Travel bloggers might not have the best lives either, but our situations are entirely different from others. It’s okay to inspire people, it’s something that I would also like to do, but inspiring people does not include rainbows and unicorns and living inside our bubbles. We have to acknowledge that we are what we are and we’re here because we’re blessed and privileged enough to travel.
5. Their travel blog income
Okay let’s talk about the money. We have heard of these all the time how much money these travel bloggers make that you want to fire your boss and start your own blog. But do they really make that amount of money as they claimed from blogging?
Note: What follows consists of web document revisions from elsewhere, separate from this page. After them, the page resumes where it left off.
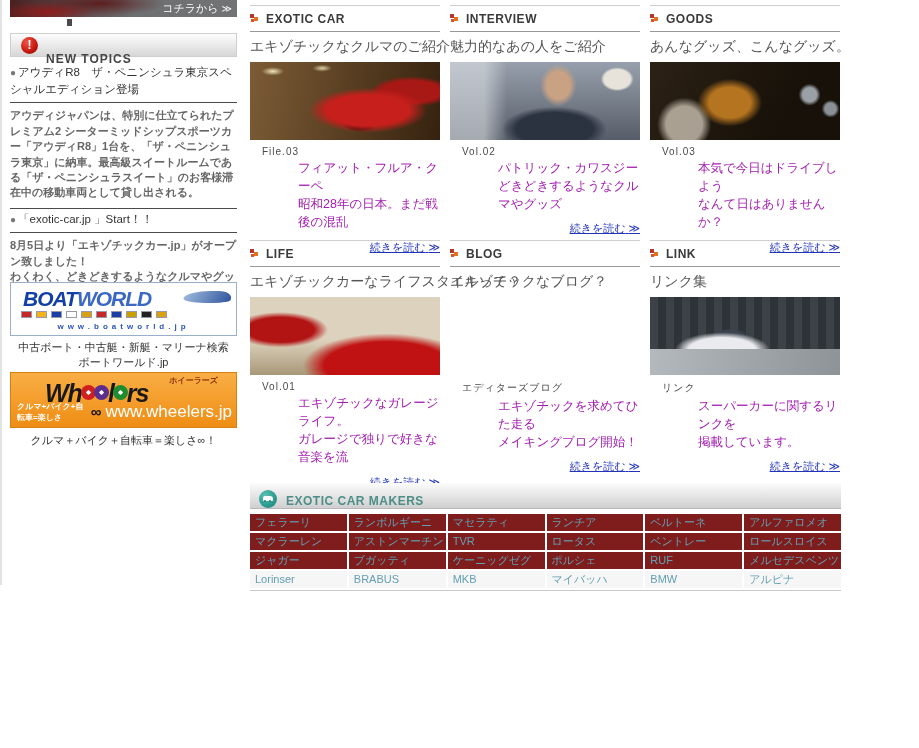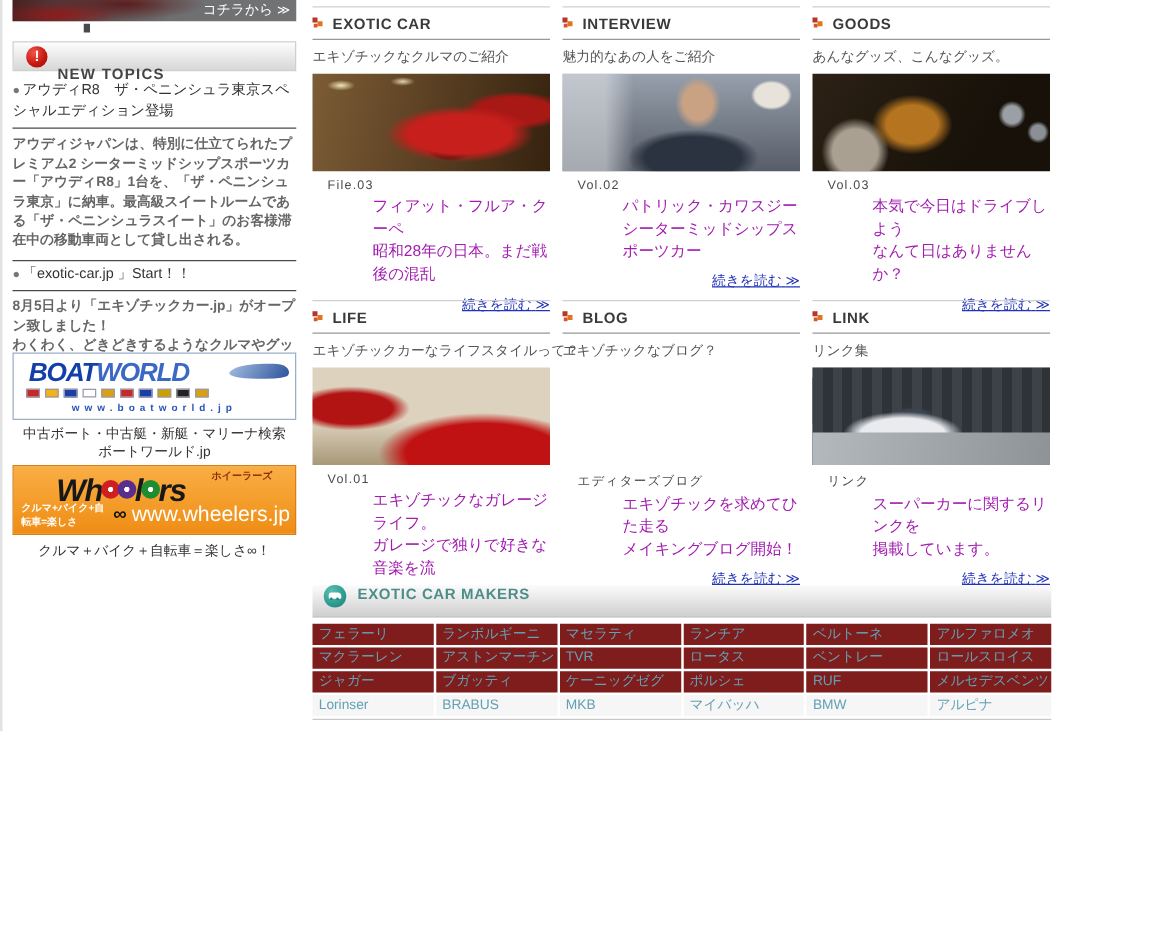--- a/index.html
+++ b/index.html
@@ -76,21 +76,21 @@
   .r0 { top:0; } .r1 { top:235px; }
   .sec { border-top:1px solid #cfcfcf; margin-top:5px; }
   .sec-head { display:flex; align-items:center; gap:7px; height:25px; }
   .sq-icon { width:9px; height:9px; position:relative; }
   .sq-icon i { position:absolute; display:block; }
   .sq-icon .a { left:0; top:0; width:4px; height:4px; background:#b5372a; }
   .sq-icon .b { left:4px; top:3px; width:4px; height:4px; background:#e2731f; }
   .sq-icon .c { left:1px; top:5px; width:3px; height:3px; background:#d8542a; }
   .sec-title { font-size:12px; font-weight:bold; color:#3a3a3a; letter-spacing:.5px; }
   .sec-hr { border-top:1px solid #989898; }
-  .sec-sub { font-size:11px; color:#555; margin:6px 0 6px; white-space:nowrap; }
+  .sec-sub { font-size:14px; color:#555; margin:6px 0 6px; white-space:nowrap; }
   .photo { width:190px; height:78px; cursor:pointer; }
   .sec-meta { font-size:10px; color:#4a4a4a; letter-spacing:1px; margin-top:6px;margin-left:12px; }
   .sec-text { font-size:12.5px; color:#a21caf; line-height:1.45; margin-top:2px;margin-left:48px; }
   .sec-more { text-align:right; margin-top:5px; }
   .sec-more a { font-size:11px; color:#2233bb; text-decoration:underline; cursor:pointer; }
 
   
   .ph0 { background:
     radial-gradient(16px 6px at 12% 12%, rgba(255,244,200,.9), transparent 70%),
     radial-gradient(14px 5px at 38% 8%, rgba(255,244,200,.8), transparent 70%),
@@ -131,21 +131,21 @@
     radial-gradient(10px 10px at 52% 86%, #16181a 0 55%, transparent 75%),
     repeating-linear-gradient(90deg, #3c4248 0 8px, #2e3338 8px 16px),
     linear-gradient(#c7ccd1 0 10%, #3a4046 11% 58%, #9aa0a5 59%); }
   .ph5b { position:relative; }
   .ph5b::after { content:""; position:absolute; left:0; bottom:0; width:190px; height:26px;
     background:linear-gradient(100deg,#b4b9bd,#8e9397); }
 
   
   #makers { position:absolute; left:250px; top:468px; width:591px; }
   .mk-bar { height:26px; background:linear-gradient(#fcfcfc,#cfcfcf); border-bottom:1px solid #b8b8b8;
-    display:flex; align-items:flex-start; gap:9px; padding-left:9px; }
+    display:flex; align-items:flex-end; gap:9px; padding-left:9px;margin-top:15px; }
   .mk-icon { width:18px; height:18px; border-radius:50%;
     background:radial-gradient(circle at 35% 30%, #5cc0b2, #2f9d92 55%, #1f7d74);
     position:relative; }
   .mk-icon i { position:absolute; left:4px; top:6px; width:10px; height:5px; background:#fff;
     border-radius:2px 3px 1px 1px; display:block; }
   .mk-icon i::after { content:""; position:absolute; left:1px; top:4px; width:2px; height:2px;
     border-radius:50%; background:#1f7d74; box-shadow:5px 0 0 #1f7d74; }
   .mk-title { font-size:12px; font-weight:bold; color:#4d8e88; letter-spacing:.5px; }
   .mk-grid { margin-top:5px; display:grid; grid-template-columns:repeat(6,1fr); gap:2px;
     border-bottom:1px solid #c9c9c9; padding-bottom:2px; }
@@ -249,21 +249,21 @@
               <i class="c"></i>
             </span>
           <span class="sec-title">INTERVIEW</span>
         </div>
         <div class="sec-hr"></div>
         <div class="sec-sub">魅力的なあの人をご紹介</div>
         <div class="photo ph1"></div>
         <div class="sec-meta">Vol.02</div>
         <div class="sec-text">
           <div>パトリック・カワスジー</div>
-          <div>シーターミッドシップスポーツカー</div>
+          <div>どきどきするようなクルマやグッズ</div>
         </div>
         <div class="sec-more"><a><span>続きを読む</span> <span>≫</span></a></div>
       </div>
     </div>
 
     <div class="col c2 r0">
       <div class="sec">
         <div class="sec-head">
           <span class="sq-icon">
               <i class="a"></i>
I’m not saying everyone is lying about their real income report as I know a couple who do really make a good amount of money out of it with proof to back them up. But I do personally know travel bloggers who blatantly lie about it. I’m not going to name names obviously (because I still want to live heh) but I’m going to cite examples how they lie about it.
Have you seen those blog income reports bloggers make every month? I was surprised at first to see bloggers make over $3000 a month on their first 3 months. I’m not saying it’s not doable but highly unlikely. Then I reviewed their “blog” income reports and I noticed that they are including their side jobs income. Which is almost the total of their monthly income and almost nothing for direct earnings from their blog. Which I find quite misleading.
To further explain this, this blogger (just one of them) included $100 from her travel blog combined affiliate links and ads earnings to her over $3000 earnings from her social media management jobs on her first month. If her blog is all about social media management tips and guides and the side gigs were a result of the promotion coming from her blog, I guess it is safe to say that she can claim her earnings are all coming from her blog? But it wasn’t. It’s like me – claiming I’m earning $12,000/ month from my blog and including my salary as operations executive – managing call centers. Which is not in any way related to my travel writing.
Another example, I also know this guy who always talks about his blogging success but in reality, he has to beg hostels to let him stay for free in exchange of his services because he doesn’t have money to pay for his stay and even his meals… But he says things differently when he is posting on his social media. How do I know? That’s a secret I’ll never tell. 😉
And it’s quite sad really.
To be honest, I really don’t care if people lie about their income reports. Or whatever travel bloggers lies they feed their followers. Whatever floats their boat. What I just don’t understand is the need to misrepresent travel blogging as a lifestyle. Why don’t we just call spade a spade and let people see what this lifestyle is all about?
In my line of work, I’m highly involved with hiring our sales representatives. During interviews, I always end it with selling skills test and ask them to convince me to buy a second hand toothbrush from them. And the common reactions I get are either they laugh at first or tell me “who on earth will buy a second hand toothbrush?” Exactly. But one thing I do is I don’t sugar coat the jobs we offer to be something easy when it is not. So to our future travel bloggers, you’ve been warned.